INFORMATION GIVEN =
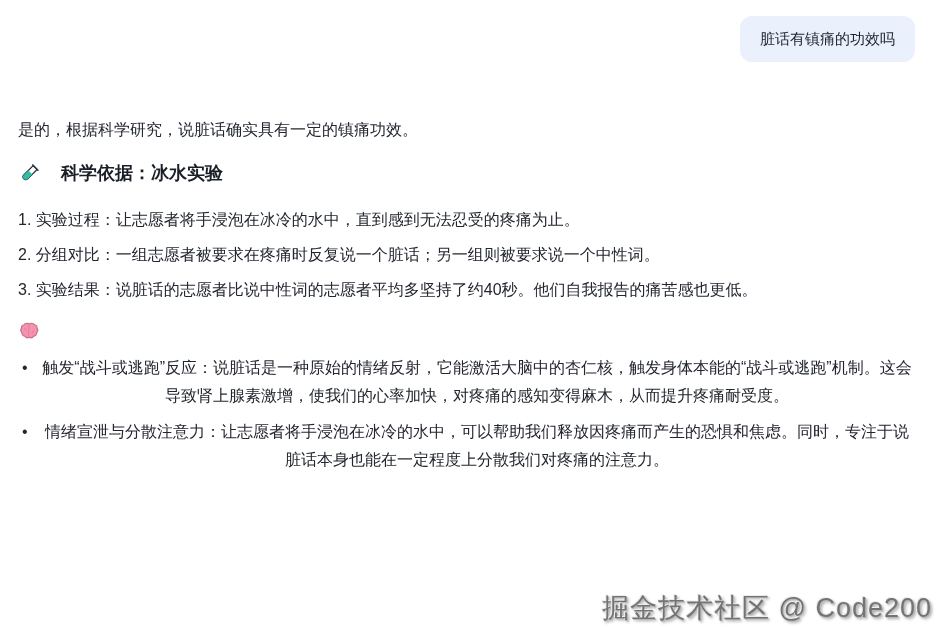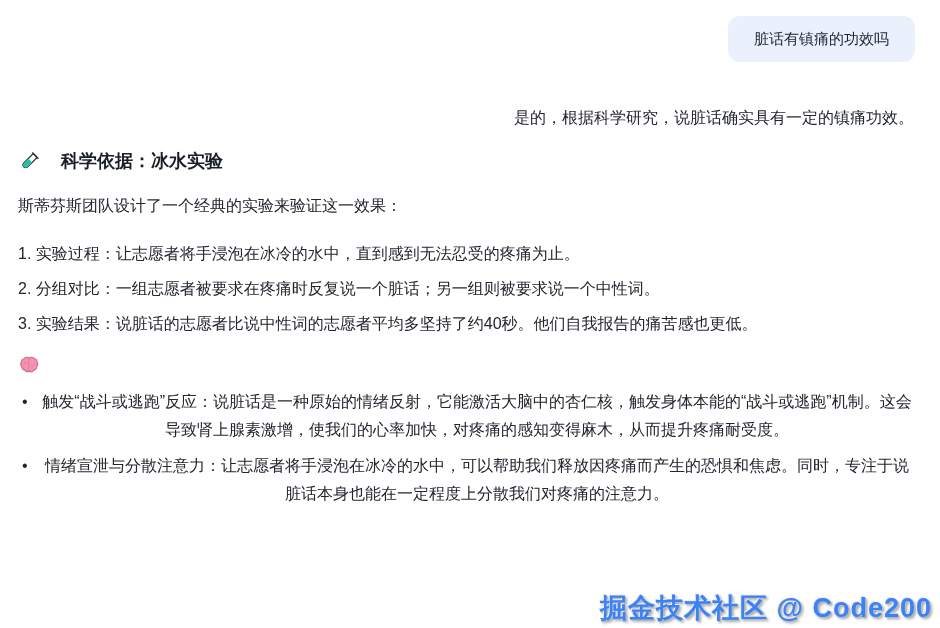--- a/index.html
+++ b/index.html
@@ -4,47 +4,47 @@
 <style>
   html,body{margin:0;padding:0;}
   body{
     width:940px;height:628px;background:#ffffff;position:relative;overflow:hidden;
     font-family:"Liberation Sans","DejaVu Sans",sans-serif;
     -webkit-font-smoothing:antialiased;
   }
   .bubble{
     position:absolute;top:16px;right:25px;
     background:#eaf1fc;border-radius:12px;
-    padding:13px 26px;
+    padding:13px 20px;
     font-size:15px;color:#1b2330;line-height:20px;
     white-space:nowrap;
   }
   .content{
     position:absolute;left:18px;top:104px;right:26px;
     color:#22262e;font-size:16px;
   }
   .para{margin:18px 0 0;line-height:28px;}
-  .para.first{margin-top:0;text-align:right;}
+  .para.first{margin-top:12px;}
   .heading{
     margin:16px 0 0;font-size:18px;font-weight:700;color:#1a1f27;
     line-height:26px;display:flex;align-items:center;gap:21px;
   }
   .hicon{flex:none;width:22px;height:22px;display:inline-flex;align-items:center;justify-content:center;}
   .olist{margin-top:20px;}
   .oitem{margin:7px 0 0;line-height:28px;}
   .oitem.first{margin-top:0;}
   .ulist{margin-top:12px;}
   .uitem{display:flex;margin:8px 0 0;line-height:28px;padding-left:4px;}
   .uitem.first{margin-top:0;}
   .bullet{flex:none;width:18px;}
   .utext{flex:1;text-align:center;}
   .watermark{
     position:absolute;right:8px;bottom:2px;
-    font-size:27px;font-weight:700;letter-spacing:1px;
-    color:#3b82f6;
+    font-size:27px;font-weight:400;letter-spacing:1px;
+    color:#737373;
     text-shadow:-1px -1px 0 #ececec, 1px 1px 0 #b8b8b8, 2px 2px 3px #9a9a9a;
     white-space:nowrap;
     margin-top:24px;
   }
 </style>
 </head>
 <body>
 
 <div class="bubble">
   <span>脏话有镇痛的功效吗</span>
@@ -61,21 +61,20 @@
         <g transform="rotate(45 12 12)">
           <path d="M9.5 3 h6 v14.5 a3 3 0 0 1 -6 0 z" fill="#ffffff" stroke="#26343f" stroke-width="1.4"></path>
           <path d="M9.5 10.5 h6 v7 a3 3 0 0 1 -6 0 z" fill="#2dbfa4"></path>
           <line x1="8" y1="3" x2="17.5" y2="3" stroke="#26343f" stroke-width="1.4"></line>
         </g>
       </svg>
     </span>
     <span>科学依据：冰水实验</span>
   </h3>
 
-  <p class="para">斯蒂芬斯团队设计了一个经典的实验来验证这一效果：</p>
 
   <div class="olist">
     <p class="oitem first">1. 实验过程：让志愿者将手浸泡在冰冷的水中，直到感到无法忍受的疼痛为止。</p>
     <p class="oitem">2. 分组对比：一组志愿者被要求在疼痛时反复说一个脏话；另一组则被要求说一个中性词。</p>
     <p class="oitem">3. 实验结果：说脏话的志愿者比说中性词的志愿者平均多坚持了约40秒。他们自我报告的痛苦感也更低。</p>
   </div>
 
   <h3 class="heading">
     <span class="hicon">
       <svg width="22" height="22" viewBox="0 0 24 24">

WHAT THE TASK REQUIRES = If a line in the listing has "position" in it, report that line.

RESPONSE AREA =
     width:940px;height:628px;background:#ffffff;position:relative;overflow:hidden;
     position:absolute;top:16px;right:25px;
     position:absolute;left:18px;top:104px;right:26px;
     position:absolute;right:8px;bottom:2px;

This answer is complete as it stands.